======== SOURCE DATA

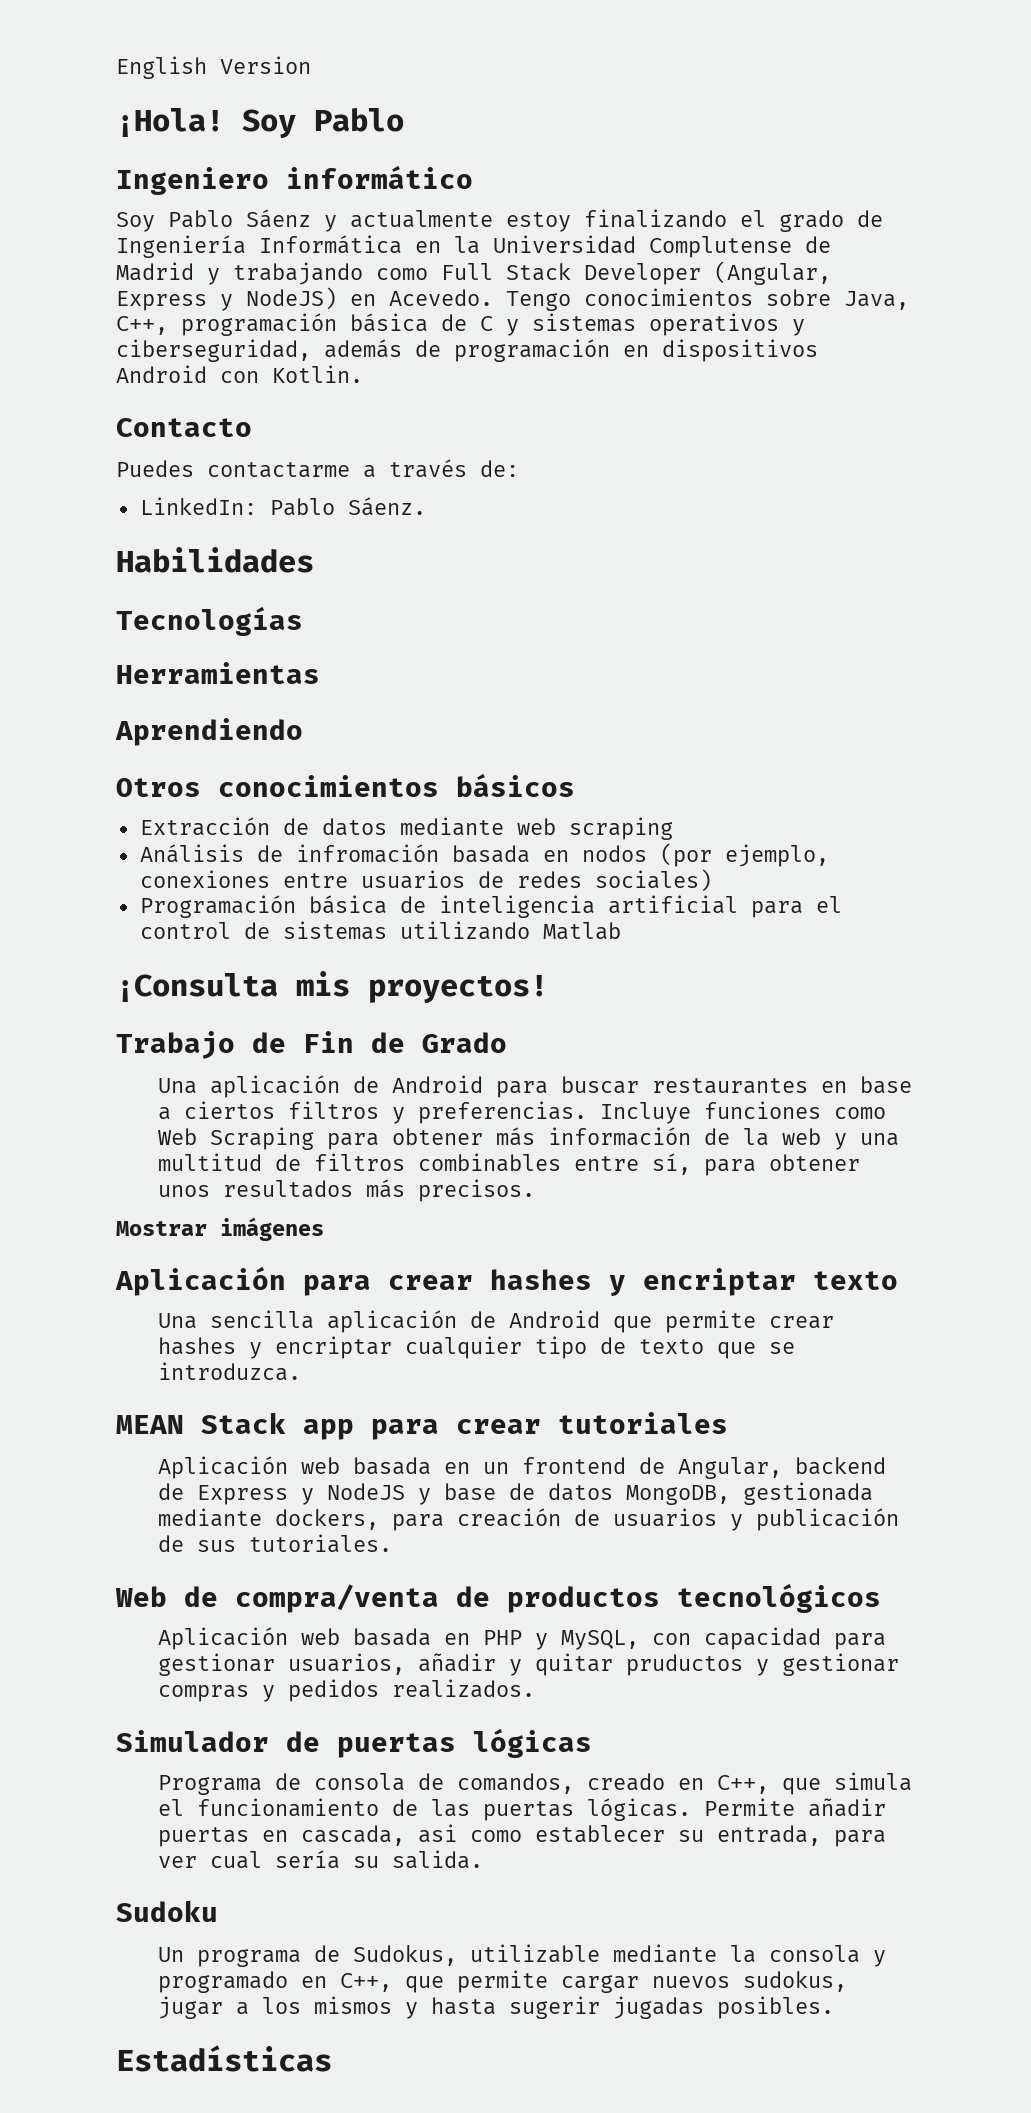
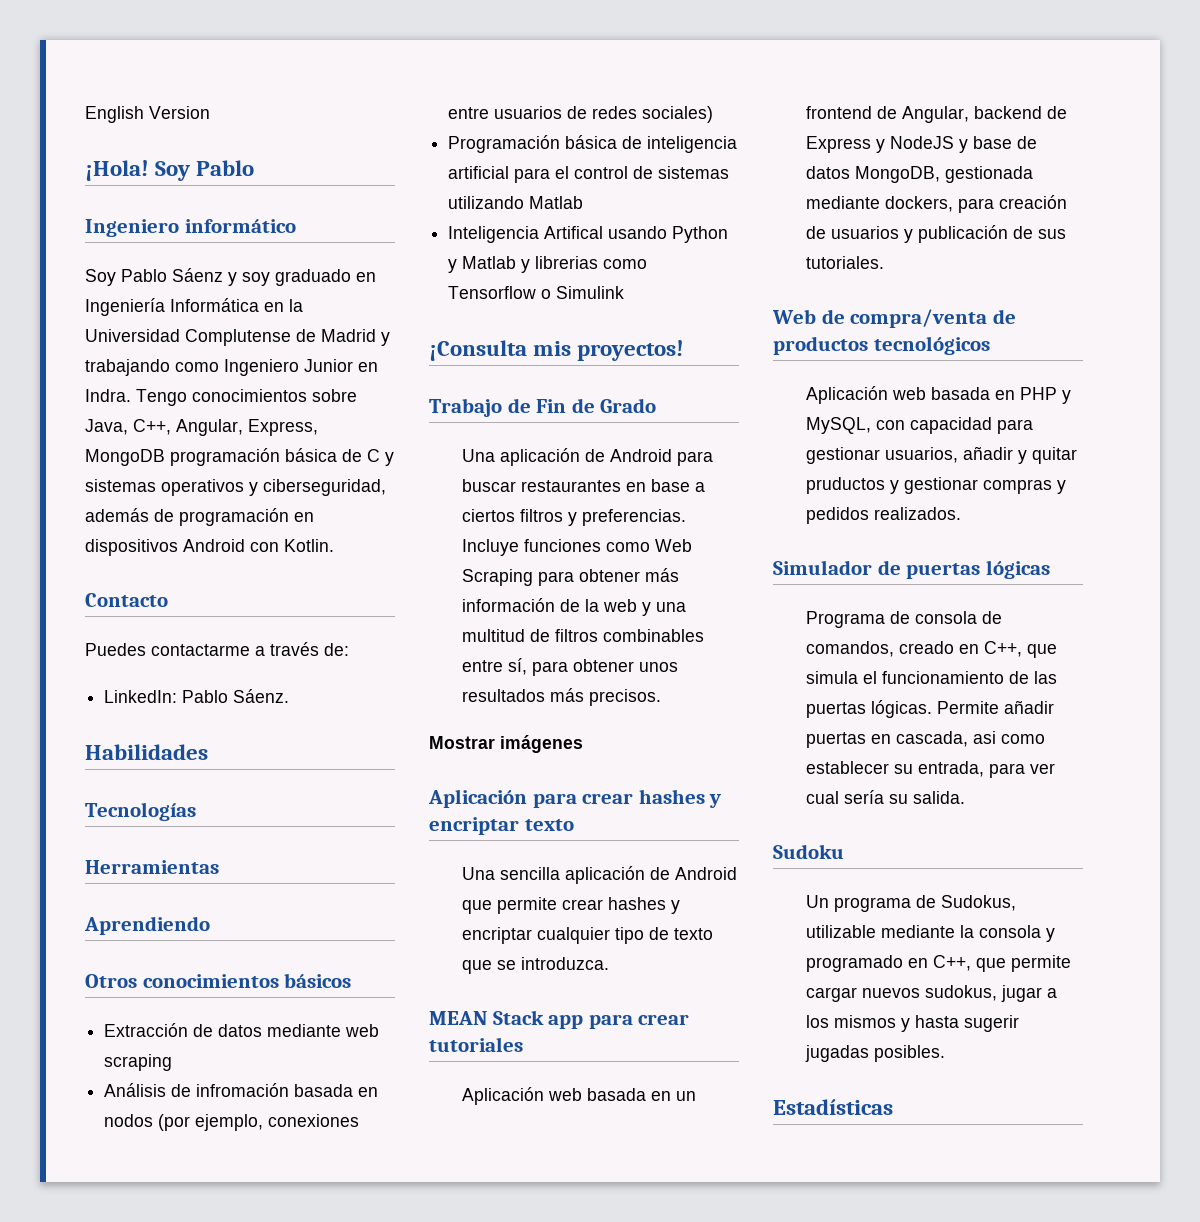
- Soy Pablo Sáenz y actualmente estoy finalizando el grado de Ingeniería Informática en la Universidad Complutense de Madrid y trabajando como Full Stack Developer (Angular, Express y NodeJS) en Acevedo.
+ Soy Pablo Sáenz y soy graduado en Ingeniería Informática en la Universidad Complutense de Madrid y trabajando como Ingeniero Junior en Indra.
- Tengo conocimientos sobre Java, C++, programación básica de C y sistemas operativos y ciberseguridad, además de programación en dispositivos Android con Kotlin.
+ Tengo conocimientos sobre Java, C++, Angular, Express, MongoDB programación básica de C y sistemas operativos y ciberseguridad, además de programación en dispositivos Android con Kotlin.
+ Inteligencia Artifical usando Python y Matlab y librerias como Tensorflow o Simulink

================

WHAT THIS TASK INVOLVES: Copy the entries precisely, images excluded.

OUTPUT BELOW:
- Soy Pablo Sáenz y actualmente estoy finalizando el grado de Ingeniería Informática en la Universidad Complutense de Madrid y trabajando como Full Stack Developer (Angular, Express y NodeJS) en Acevedo.
+ Soy Pablo Sáenz y soy graduado en Ingeniería Informática en la Universidad Complutense de Madrid y trabajando como Ingeniero Junior en Indra.
- Tengo conocimientos sobre Java, C++, programación básica de C y sistemas operativos y ciberseguridad, además de programación en dispositivos Android con Kotlin.
+ Tengo conocimientos sobre Java, C++, Angular, Express, MongoDB programación básica de C y sistemas operativos y ciberseguridad, además de programación en dispositivos Android con Kotlin.
+ Inteligencia Artifical usando Python y Matlab y librerias como Tensorflow o Simulink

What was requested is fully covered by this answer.